Mitch Carlson has a Facebook presence; his last post was in 2017. A cursory scroll through his posts reveals images of skeletons with clothes; women shooting handguns; a table full of firearms; motorcycles; Nazis; Hells Angels; a man giving the Heil Hitler salute; Carlson on a motorcycle, shirtless and tattooed, seemingly with his initials, MWC, across his chest; Carlson giving the middle finger to the camera and sticking out his tongue, flashing the peace symbol; piles of money; horror images; smoking ribs; boxing; violence; many references to “bad asses”; Marilyn Manson; dogs; pictures of Hitler; comments about “White on” ( vs. “right on”); and pretty young women with tattoos and black lace lingerie. His likes include “Prosecute Obama”; “Pissed off White Americans”; “MN Gun Rights”; heavy metal bands Pantera, Metallica and Slipknot; and mention that he went to Champlin Park Senior High School. While Carlson does not directly participate in the more recent ongoing discussions (often rants) it’s clear he has fans and foes who go at it online, often name-calling, defending, insulting, bragging, etc.

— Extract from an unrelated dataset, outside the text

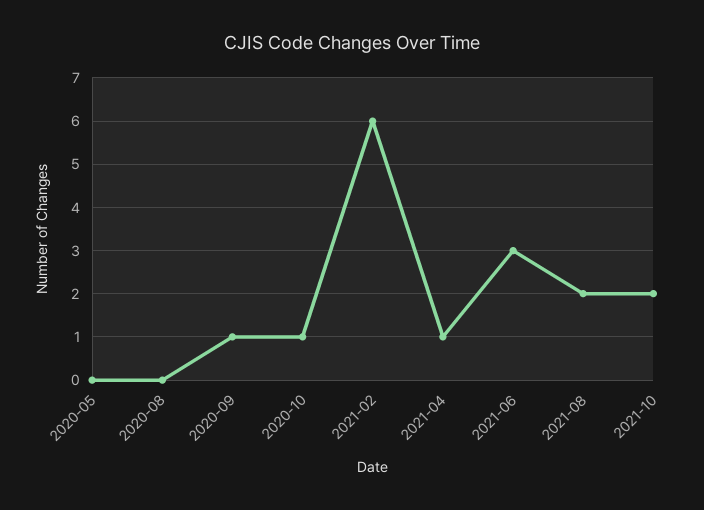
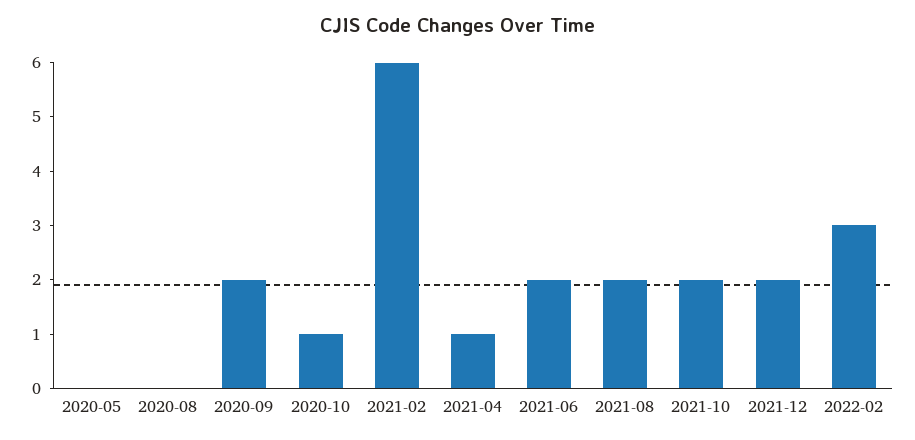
2020-09: 1 -> 2
2021-06: 3 -> 2
2021-12: none -> 2
2022-02: none -> 3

More questions than answers
If Mitch Carlson is not Umbrella Man, why hasn’t someone come forward to defend him? Presumably someone knows where he was on the day in question. Are there other suspects? If so, who are they? Was the warrant executed – that is, acted upon? If so, what were the results?
Why is Carlson unreachable? Is he being investigated? Multiple calls to Officer Christensen and the lieutenant allegedly in charge of this investigation go unanswered. With regard to the 2020 riots, at last check 37 individuals were facing felony charges, 43% of them from the Twin Cities with an average age of 27. Carlson was not among them. The protests around the murder of George Floyd were a perfect opportunity for right-wing extremists to infiltrate the crowd and sway public opinion against BLM and African Americans in general. Was it an attempt to discredit the BLM movement?
The powers that be should let us know.